▶ [The task]: Transcribe the listing exactly, skipping every picture.

▼▼▼

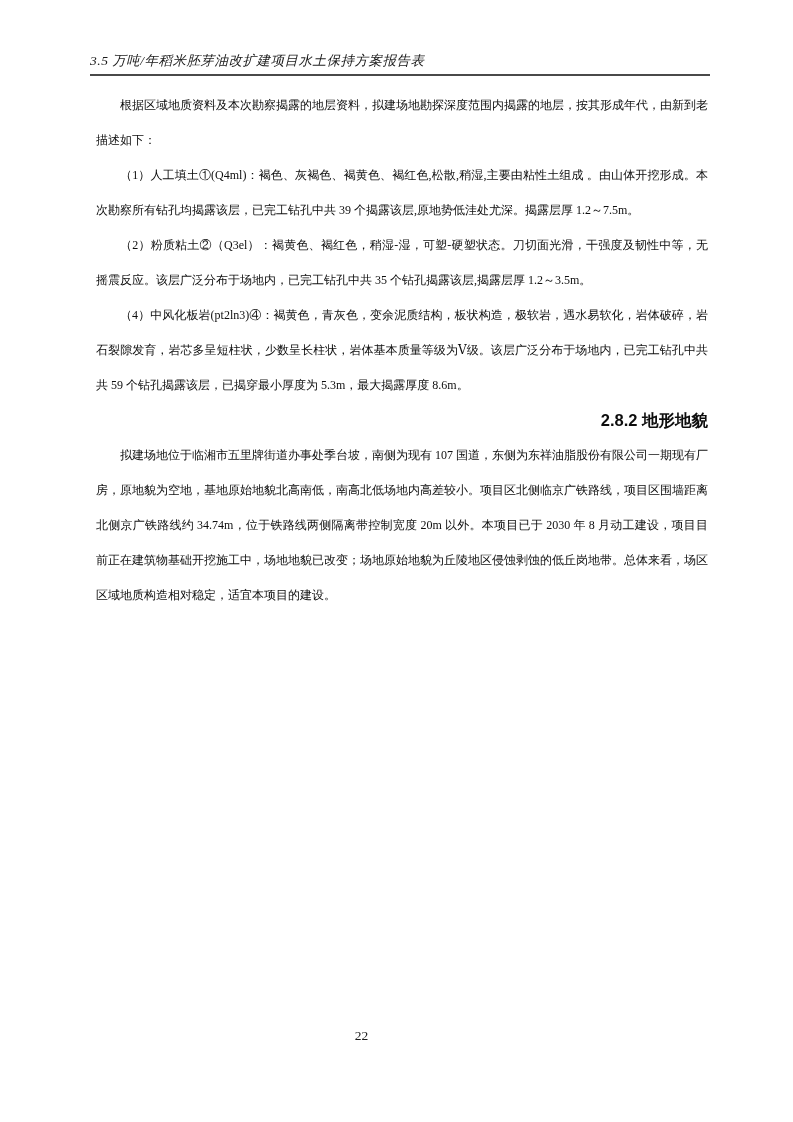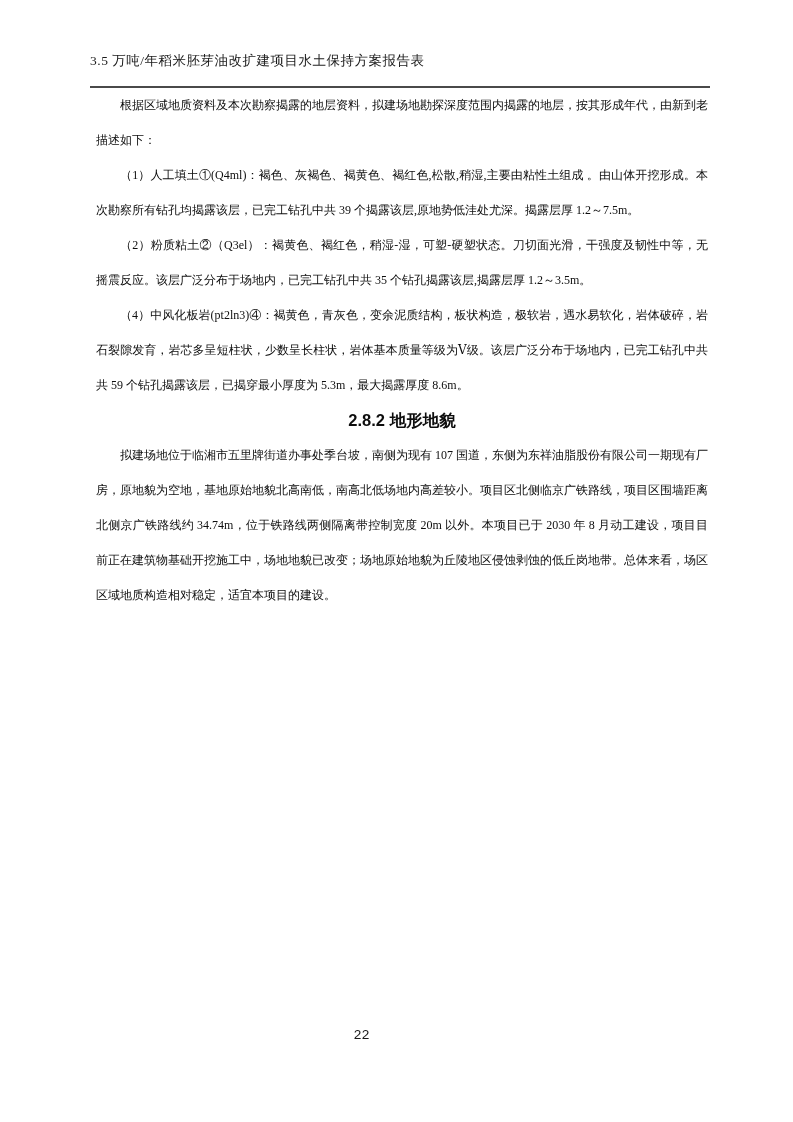--- a/index.html
+++ b/index.html
@@ -20,8 +20,9 @@
     left: 90px;
     top: 52px;
     width: 620px;
-    padding-bottom: 17px;
+    padding-bottom: 5px;
     border-bottom: 2px solid #4a4a4a;
+    font-style: italic;
   }
   .header-title {
     display: block;

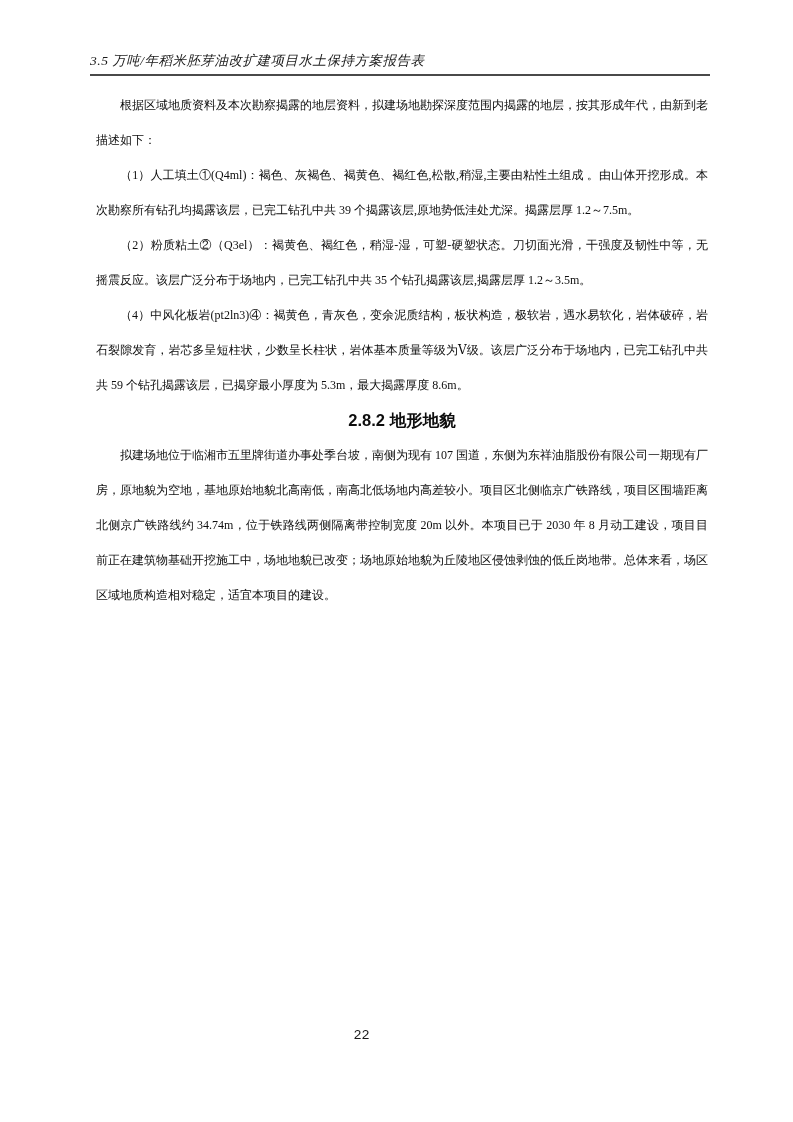--- a/index.html
+++ b/index.html
@@ -53,7 +53,7 @@
     text-indent: 0;
     font-family: "Liberation Sans", "DejaVu Sans", sans-serif;
     color: #0d0d0d;
-    text-align: center;
+    text-align: right;
   }
   .page-footer {
     position: absolute;

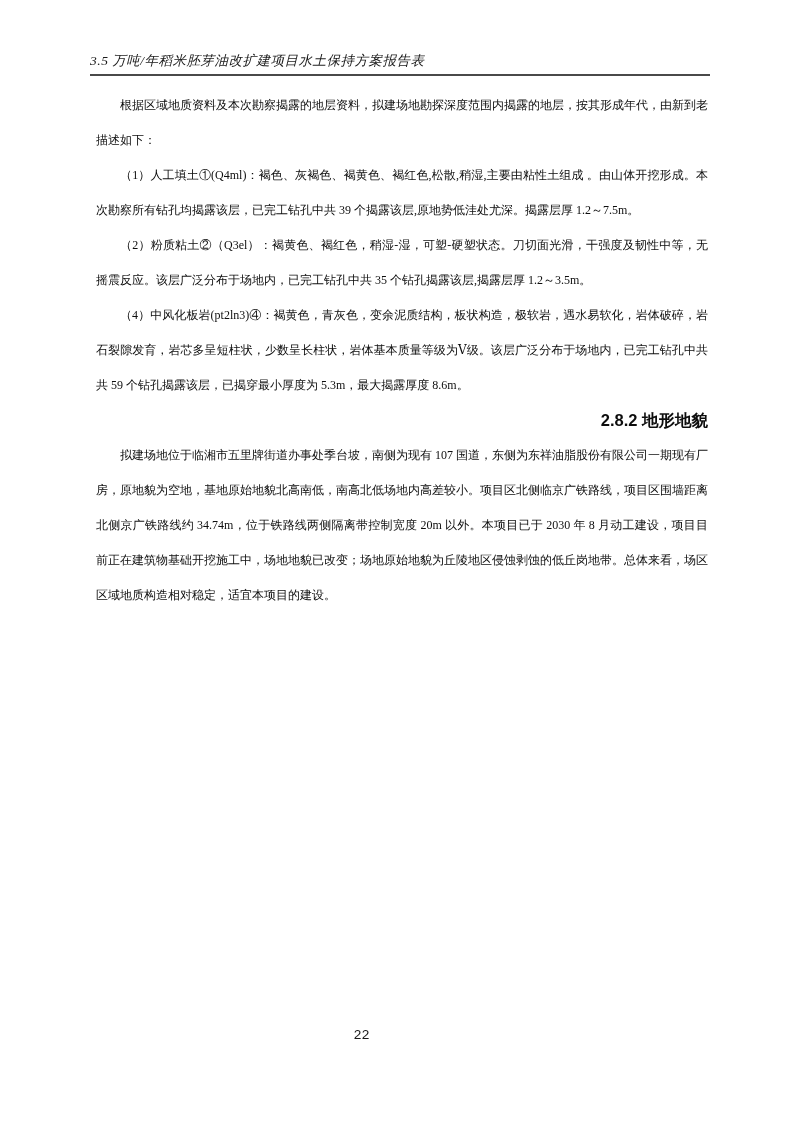--- a/index.html
+++ b/index.html
@@ -61,7 +61,6 @@
     top: 1026px;
     width: 723px;
     text-align: center;
-    font-family: Liberation Mono, monospace;
   }
   .page-number {
     font-size: 13.5px;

▲▲▲

▶ [Exercise solution]:
--- a/index.html
+++ b/index.html
@@ -20,8 +20,9 @@
     left: 90px;
     top: 52px;
     width: 620px;
-    padding-bottom: 17px;
+    padding-bottom: 5px;
     border-bottom: 2px solid #4a4a4a;
+    font-style: italic;
   }
   .header-title {
     display: block;

--- a/index.html
+++ b/index.html
@@ -53,7 +53,7 @@
     text-indent: 0;
     font-family: "Liberation Sans", "DejaVu Sans", sans-serif;
     color: #0d0d0d;
-    text-align: center;
+    text-align: right;
   }
   .page-footer {
     position: absolute;

--- a/index.html
+++ b/index.html
@@ -61,7 +61,6 @@
     top: 1026px;
     width: 723px;
     text-align: center;
-    font-family: Liberation Mono, monospace;
   }
   .page-number {
     font-size: 13.5px;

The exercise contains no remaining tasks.